─── Data to process

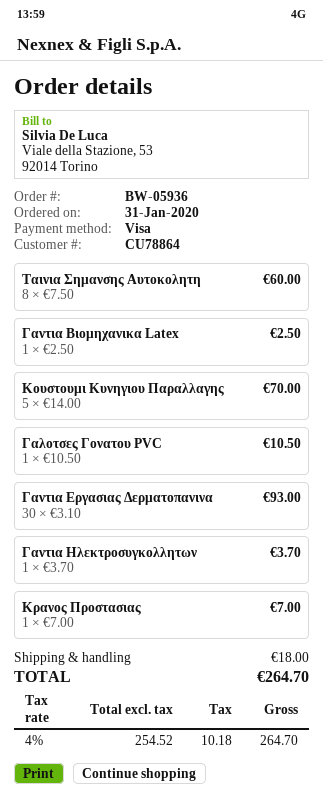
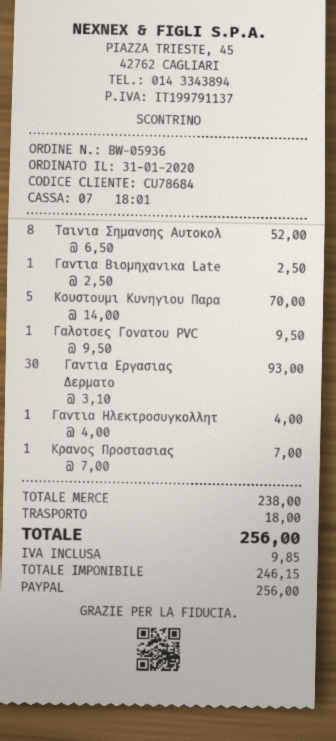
customer number: CU78864 -> CU78684
payment method: Visa -> PayPal
Ταινια Σημανσης Αυτοκολητη: 8 x 7.50 = 60.00 -> 8 x 6.50 = 52.00
Γαλοτσες Γονατου PVC: 1 x 10.50 = 10.50 -> 1 x 9.50 = 9.50
Γαντια Ηλεκτροσυγκολλητων: 1 x 3.70 = 3.70 -> 1 x 4.00 = 4.00
net: 254.52 -> 246.15
tax: 10.18 -> 9.85
total: 264.70 -> 256.00

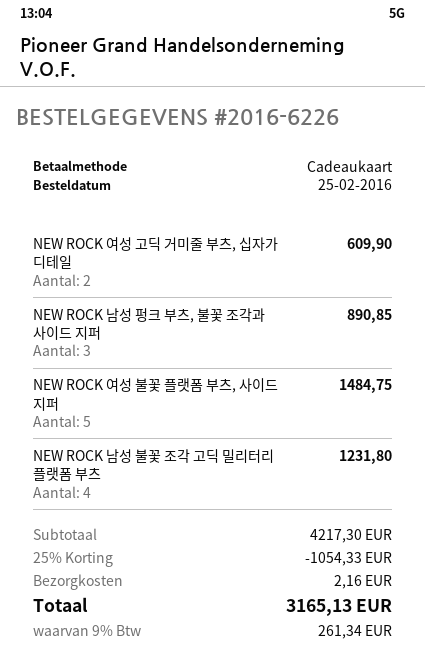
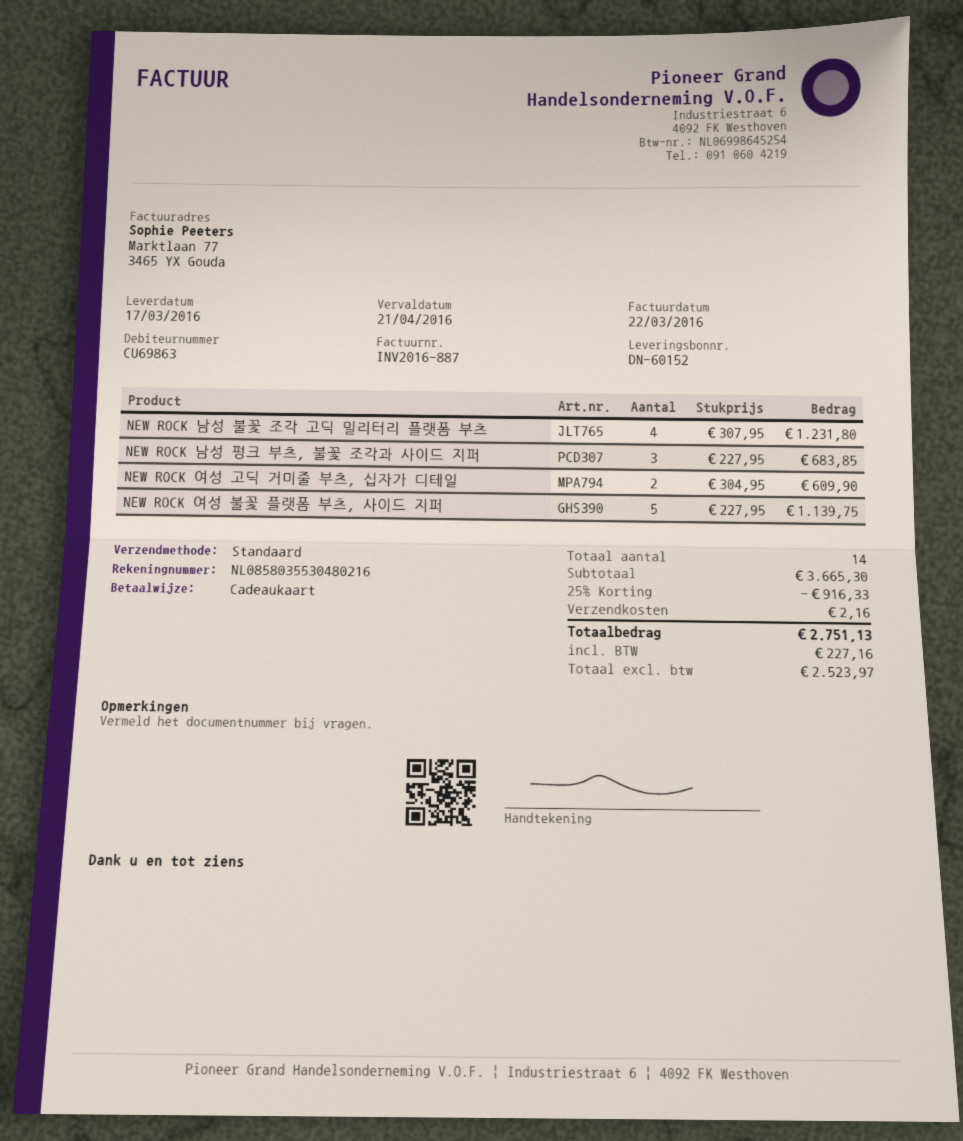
NEW ROCK 남성 펑크 부츠, 불꽃 조각과 사이드 지퍼: 3 for 890.85 -> 3 for 683.85
NEW ROCK 여성 불꽃 플랫폼 부츠, 사이드 지퍼: 5 for 1484.75 -> 5 for 1139.75
subtotal: 4217.30 -> 3665.30
discount: 25% = 1054.33 -> 25% = 916.33
tax: 261.34 -> 227.16
total: 3165.13 -> 2751.13

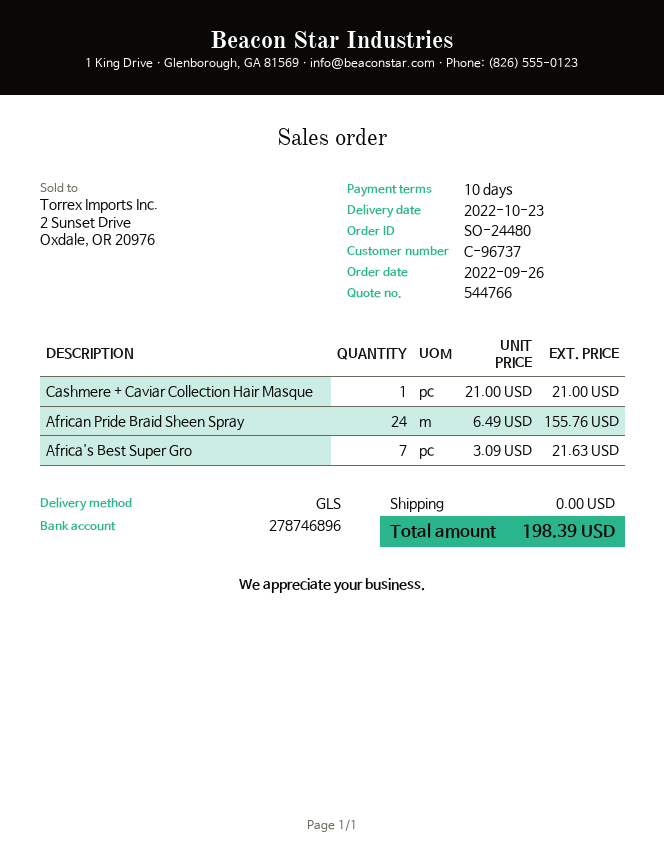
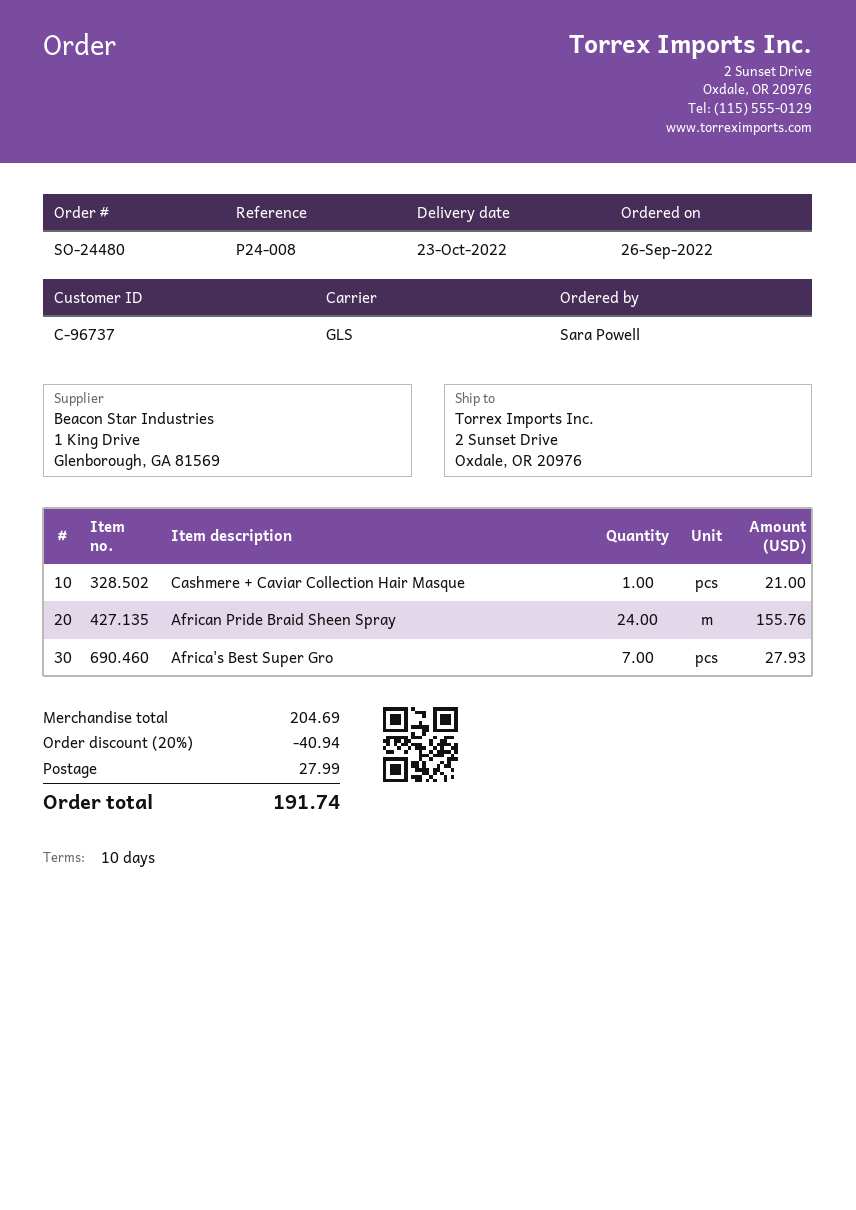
Africa's Best Super Gro: 7 for 21.63 -> 7 for 27.93
discount: none -> 20% = 40.94
shipping: 0.00 -> 27.99
total: 198.39 -> 191.74

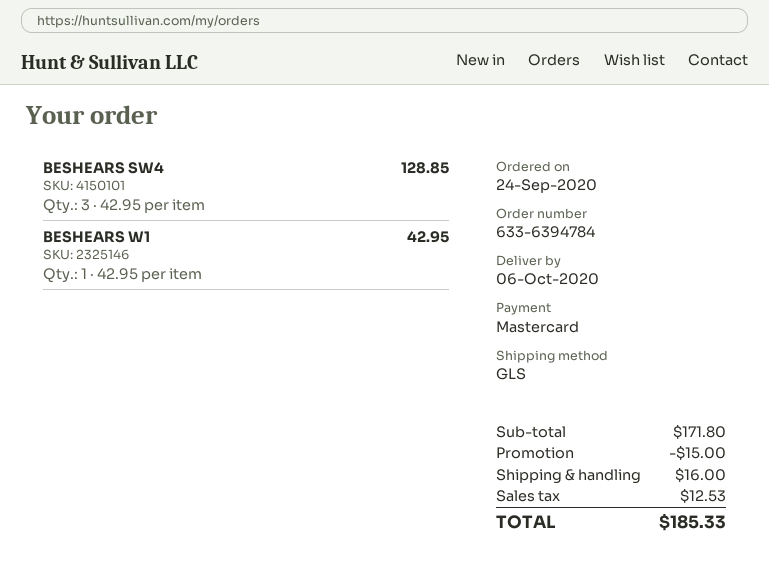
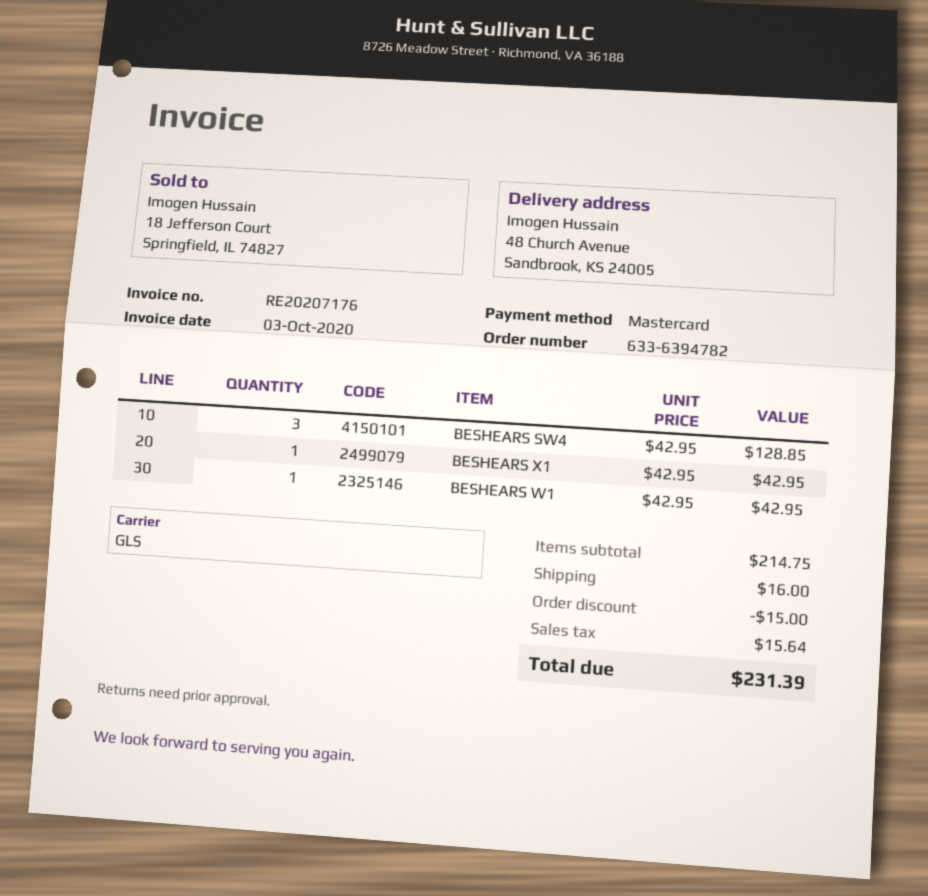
order number: 633-6394784 -> 633-6394782
BESHEARS X1: none -> 1 x 42.95 = 42.95
subtotal: 171.80 -> 214.75
tax: 12.53 -> 15.64
total: 185.33 -> 231.39

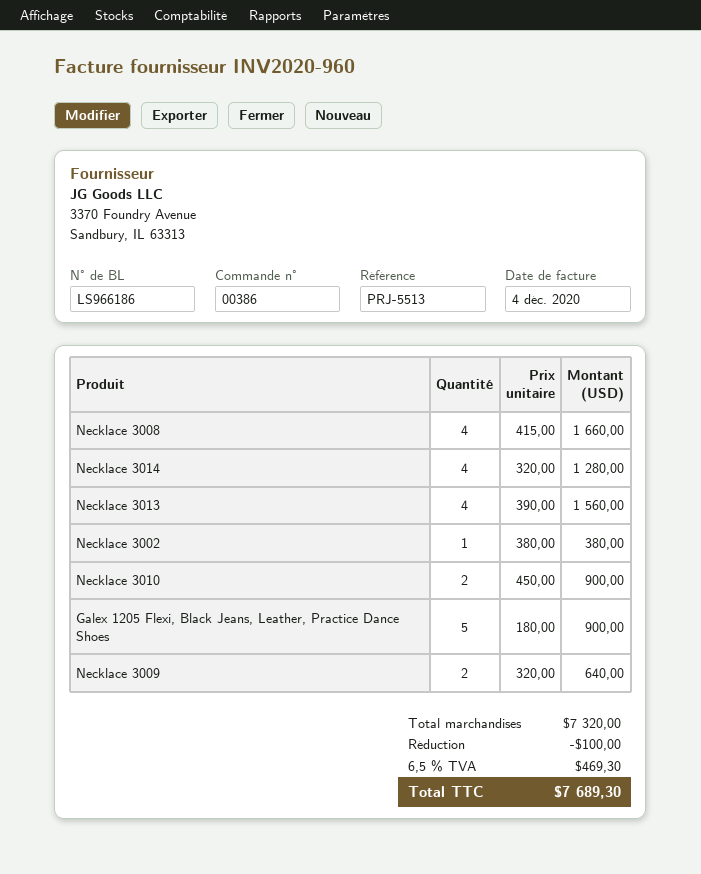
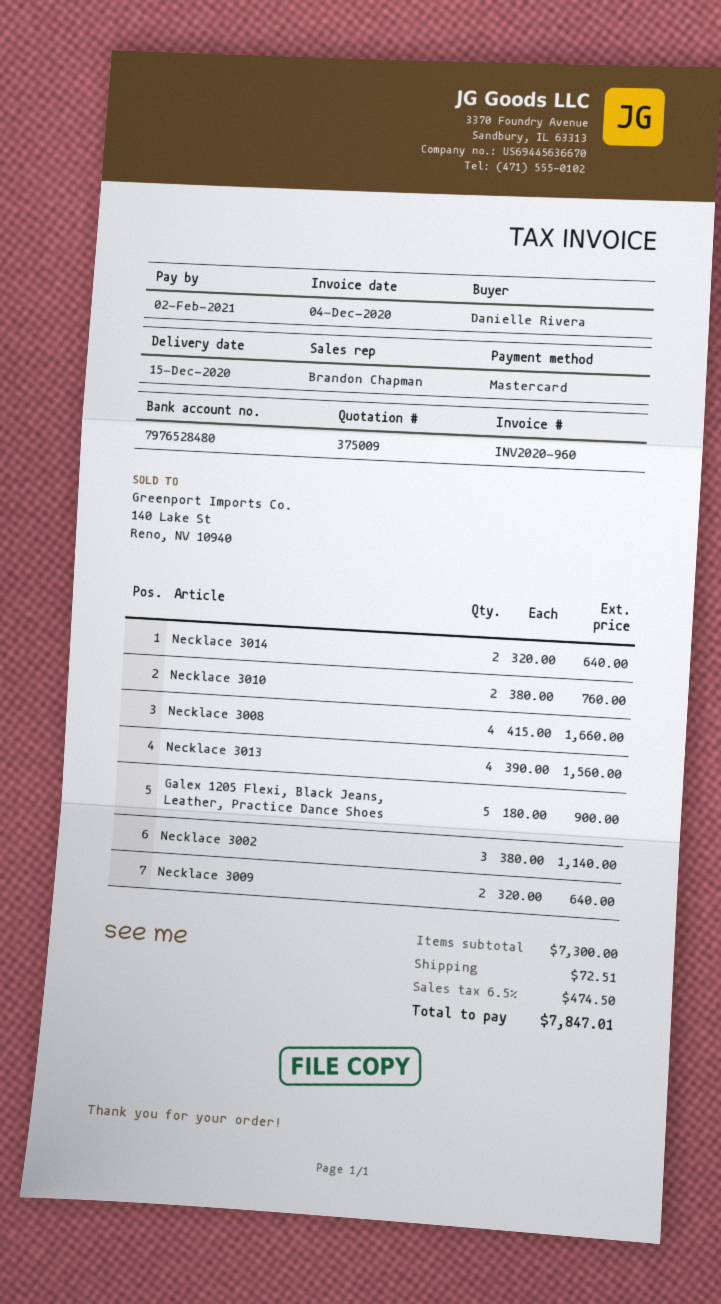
Necklace 3014: 4 x 320.00 = 1280.00 -> 2 x 320.00 = 640.00
Necklace 3002: 1 x 380.00 = 380.00 -> 3 x 380.00 = 1140.00
Necklace 3010: 2 x 450.00 = 900.00 -> 2 x 380.00 = 760.00
subtotal: 7320.00 -> 7300.00
discount: 100.00 -> none
shipping: none -> 72.51
tax: 6.5% = 469.30 -> 6.5% = 474.50
total: 7689.30 -> 7847.01

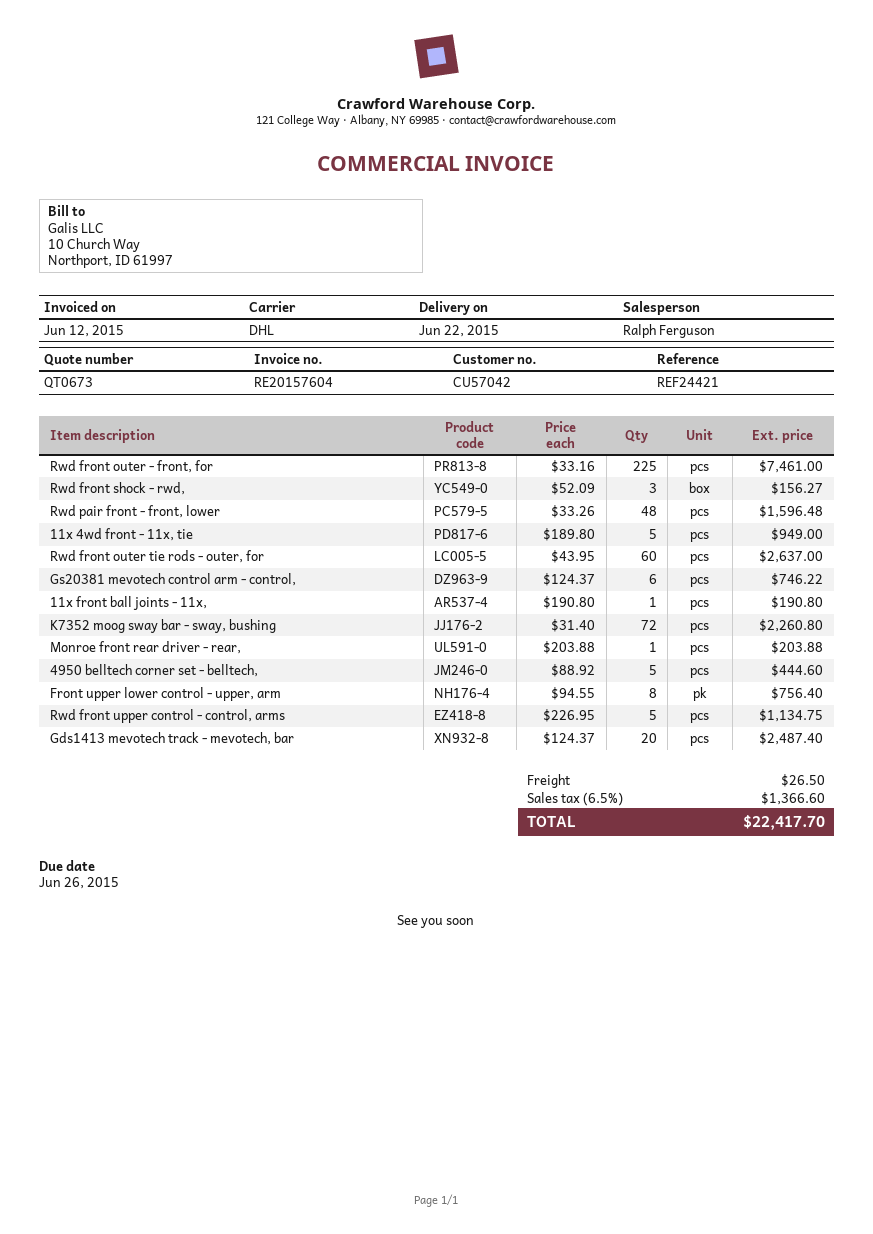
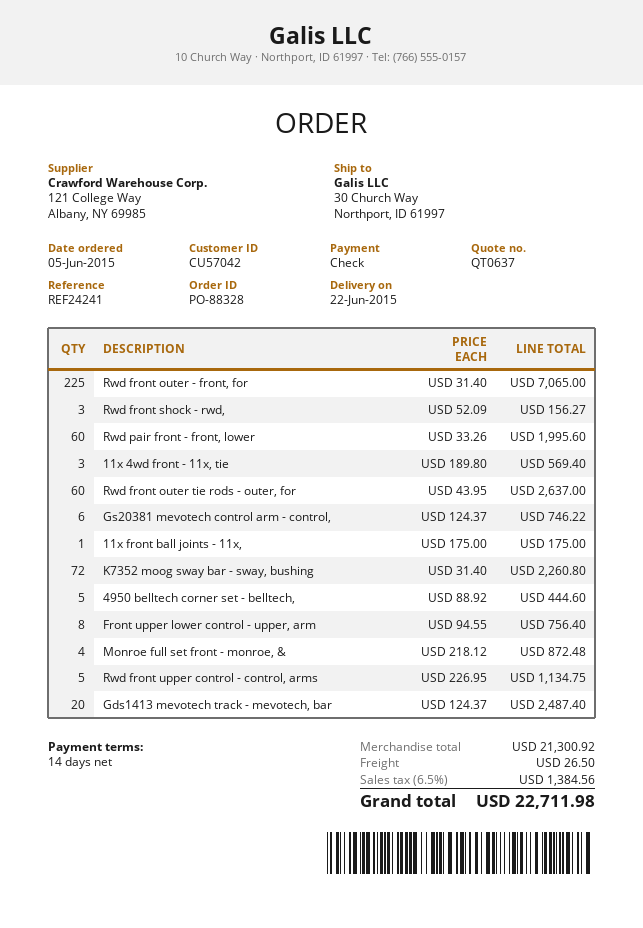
quote number: QT0673 -> QT0637
reference: REF24421 -> REF24241
Rwd front outer - front, for: 225 x 33.16 = 7461.00 -> 225 x 31.40 = 7065.00
Rwd pair front - front, lower: 48 x 33.26 = 1596.48 -> 60 x 33.26 = 1995.60
11x 4wd front - 11x, tie: 5 x 189.80 = 949.00 -> 3 x 189.80 = 569.40
11x front ball joints - 11x,: 1 x 190.80 = 190.80 -> 1 x 175.00 = 175.00
Monroe front rear driver - rear,: 1 x 203.88 = 203.88 -> none
Monroe full set front - monroe, &: none -> 4 x 218.12 = 872.48
tax: 6.5% = 1366.60 -> 6.5% = 1384.56
total: 22417.70 -> 22711.98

──────

Assigned task:
Starting from the first line of the listing above, write out every line exactly through the one containing "order number: 633-6394784 -> 633-6394782", and drop the pictures.

Your solution:
customer number: CU78864 -> CU78684
payment method: Visa -> PayPal
Ταινια Σημανσης Αυτοκολητη: 8 x 7.50 = 60.00 -> 8 x 6.50 = 52.00
Γαλοτσες Γονατου PVC: 1 x 10.50 = 10.50 -> 1 x 9.50 = 9.50
Γαντια Ηλεκτροσυγκολλητων: 1 x 3.70 = 3.70 -> 1 x 4.00 = 4.00
net: 254.52 -> 246.15
tax: 10.18 -> 9.85
total: 264.70 -> 256.00

NEW ROCK 남성 펑크 부츠, 불꽃 조각과 사이드 지퍼: 3 for 890.85 -> 3 for 683.85
NEW ROCK 여성 불꽃 플랫폼 부츠, 사이드 지퍼: 5 for 1484.75 -> 5 for 1139.75
subtotal: 4217.30 -> 3665.30
discount: 25% = 1054.33 -> 25% = 916.33
tax: 261.34 -> 227.16
total: 3165.13 -> 2751.13

Africa's Best Super Gro: 7 for 21.63 -> 7 for 27.93
discount: none -> 20% = 40.94
shipping: 0.00 -> 27.99
total: 198.39 -> 191.74

order number: 633-6394784 -> 633-6394782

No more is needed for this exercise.